SM: "I train in the gym and go into a fight with a game plan, but sometimes you donʼt get to use that plan for whatever reason. I donʼt know what I will do when that time comes; maybe go at it with him, maybe look for a way around it? I think I will know once I am able to get a feel of how hard he hits, how fast he is and how his timing is. Once I get an idea of those things, I will adapt to him, attack and win. I am curious myself on what will happen."
SB: Win, lose or draw ,will you stay at 154 lb after this fight or will you be moving back up to 160?
SM: "I will probably return to 160. There is not really much action going on at 154. There are not a lot of exciting fights at that weight that fans are looking to see. I know I canʼt make it to 147 where all the action is right now. I would stay at 154 if, maybe, I knew I could get a fight with Oscar De La Hoya.
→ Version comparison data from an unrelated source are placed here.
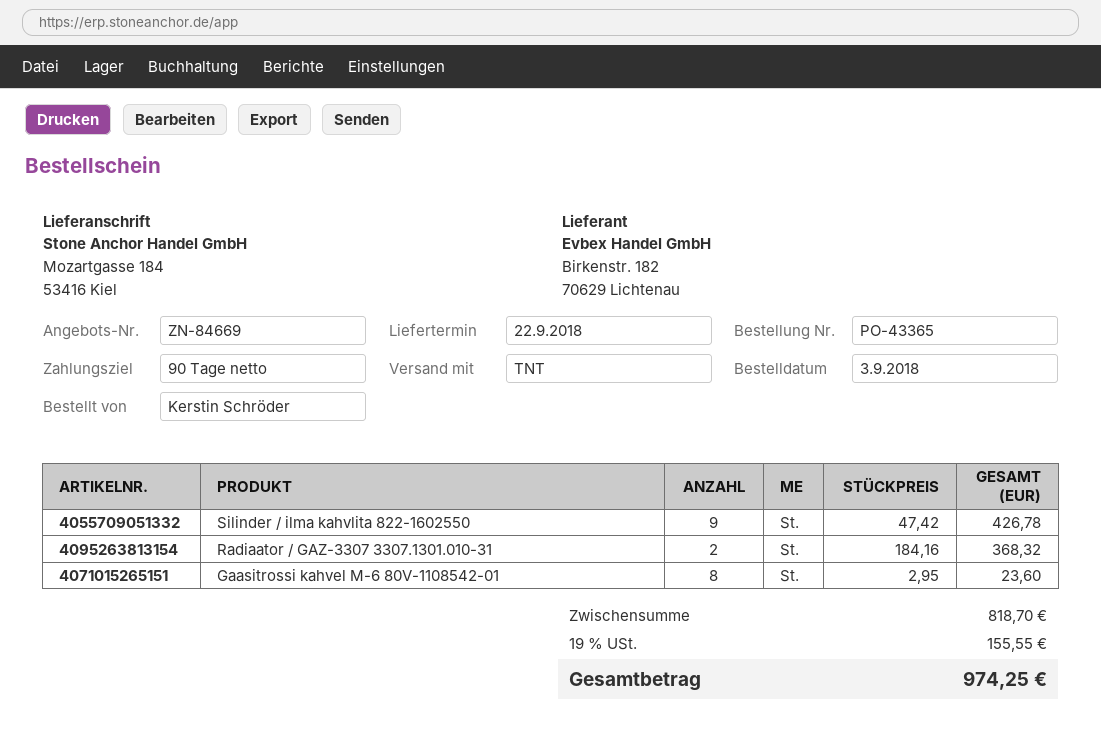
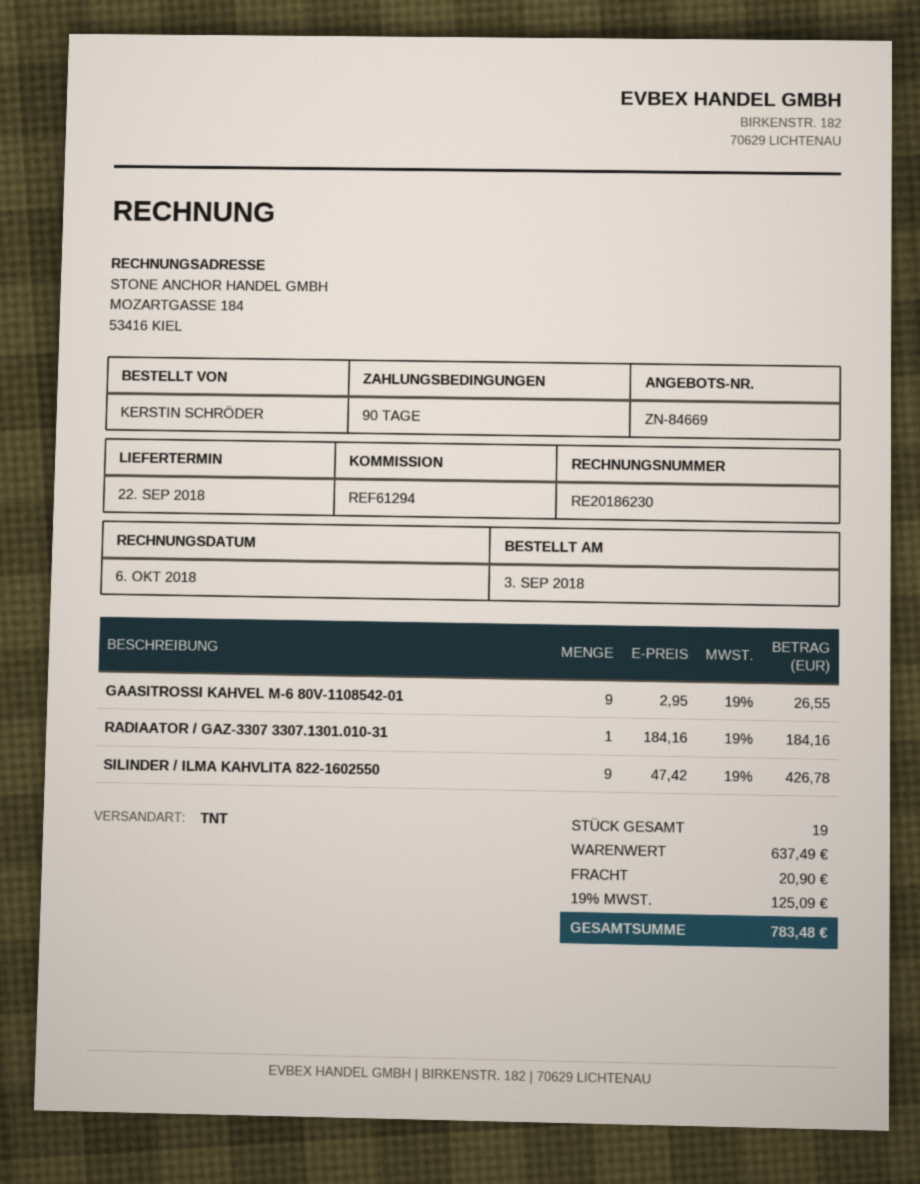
Radiaator / GAZ-3307 3307.1301.010-31: 2 x 184.16 = 368.32 -> 1 x 184.16 = 184.16
Gaasitrossi kahvel M-6 80V-1108542-01: 8 x 2.95 = 23.60 -> 9 x 2.95 = 26.55
subtotal: 818.70 -> 637.49
shipping: none -> 20.90
tax: 19% = 155.55 -> 19% = 125.09
total: 974.25 -> 783.48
Maybe, but I donʼt see that happening."
SB: Since winning the season one Contender finale, you have been fairly inactive, especially when compared to your fellow alumni Alfonso Gomez and Peter Manfredo Jr. In 2007, you only fought once. Is there any particular reason for that?
SM: "It has to do with spending too much time looking for the biggest fights possible instead of worrying about being active, a mistake myself and my team have made. The delay in between bouts is not good for me, I donʼt stay sharp enough. I am looking to fight three more times this year. I am young and just starting to reach my prime, fighting once in a year is just not working out. I just made a mistake, I am still learning, though."
SB: Is there anything that you would like to say to your supporters out there before we part?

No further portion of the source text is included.